I am so sorry this has happened but, what ever you do, make your boys the priority in your life don't drift away from them as some men do to persue a new relationship. Don't leave your wife as their sole influence on them.
_Posted via Mobile Device_


----------



## PlainJoe (Jan 11, 2010)

My brother went thru a messy divorce and I've seen first hand what it did to his kids. Even my boys notices, and they always tells me how lucky they are that we are together. The thought of my kids going thru the separation kills me. Maybe wait till my youngest can take it.... maybe little by little ill drift away so its not sudden... I dont know. Right now Im just full of anger.


----------



## the guy (Aug 3, 2010)

I think she has you figured out and has you lock down with the not hurting the kids thing.

Lets pretend she thinks you dont give a sh*t about the kids and she thinks you will dumb her. What would happen if you pretended that you will not tolorate her behavior and willing to sacrifice the family in order to get away from her behavior.

If for one minute she thought you were not going to settle for her anticts and were really going to leave would she start to second quess her attidue?

Maybe, maybe not, but the states quo..I fell she thinks she has you and that she can actany way she want, with out consequence, knowing you will do nothing b/c you are so worried about the kids.

It must really suck showing and giving examples on how it is to be disrespected by your wife.

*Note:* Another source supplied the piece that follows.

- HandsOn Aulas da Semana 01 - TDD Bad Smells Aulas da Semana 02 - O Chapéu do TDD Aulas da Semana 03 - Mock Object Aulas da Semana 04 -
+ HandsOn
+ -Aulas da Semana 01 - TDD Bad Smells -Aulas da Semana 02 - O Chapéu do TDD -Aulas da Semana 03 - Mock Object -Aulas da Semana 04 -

The one example you are showing your kids is how to have an unhealthy marriage. Why don't you give them an example in how to stick up for ones self?

Granted my kids are little older then yours and are almost moved out (17&22) and I showed them a pretty bad examble of how to treat a spouse, I hope your wife gets it.. it took me 20 years to get it. But when I finaly stood up and said enough, it felt great...a little late but I stood up.


----------



## twotimeloser (Feb 13, 2011)

I am going to go out on a limb here...

Why dont you just get custody of the boys? We are talking about just a few years here and teen boys need a male role model. You may have a good shot at it. 

I got custody of my 2 girls from my first marriage. So it is not impossible.

There may be a shot also that she wants to live that lifestyle. The kids may weigh her down, in fact they may hamper her ability to do these things. And if she is a decent person at all, she wont want to expose the kids to this. 

Your kids are old enough to know, and at age 14 I beleive they have the ability to request the court to be with you. 

Normally I am for the marriage being saved, but come on.. 1999 then 2001 then starting the behavior now... Every second that passes your life is wasting away. 

Kids should be raised in a happy home. Sometimes, that home is with a single dad.


----------



## alphaomega (Nov 7, 2010)

PlainJoe said:


> History... wife had a one night stand (she says) 1996 (with a co worker), 2001 (with my close friend). She confessed 2 years ago. Everyday was a battle for me to be sane. Today I find out that she is in contact (FB) with an old BF(before me).
> 
> I want to leave. What happens to my 3 boys (17, 15 and 13). Do I tell them the reason? She shows no remorse. I believe that once a cheater... will always be a cheater. Now I realize that her values are screwed up. What will be the effect on my sons?....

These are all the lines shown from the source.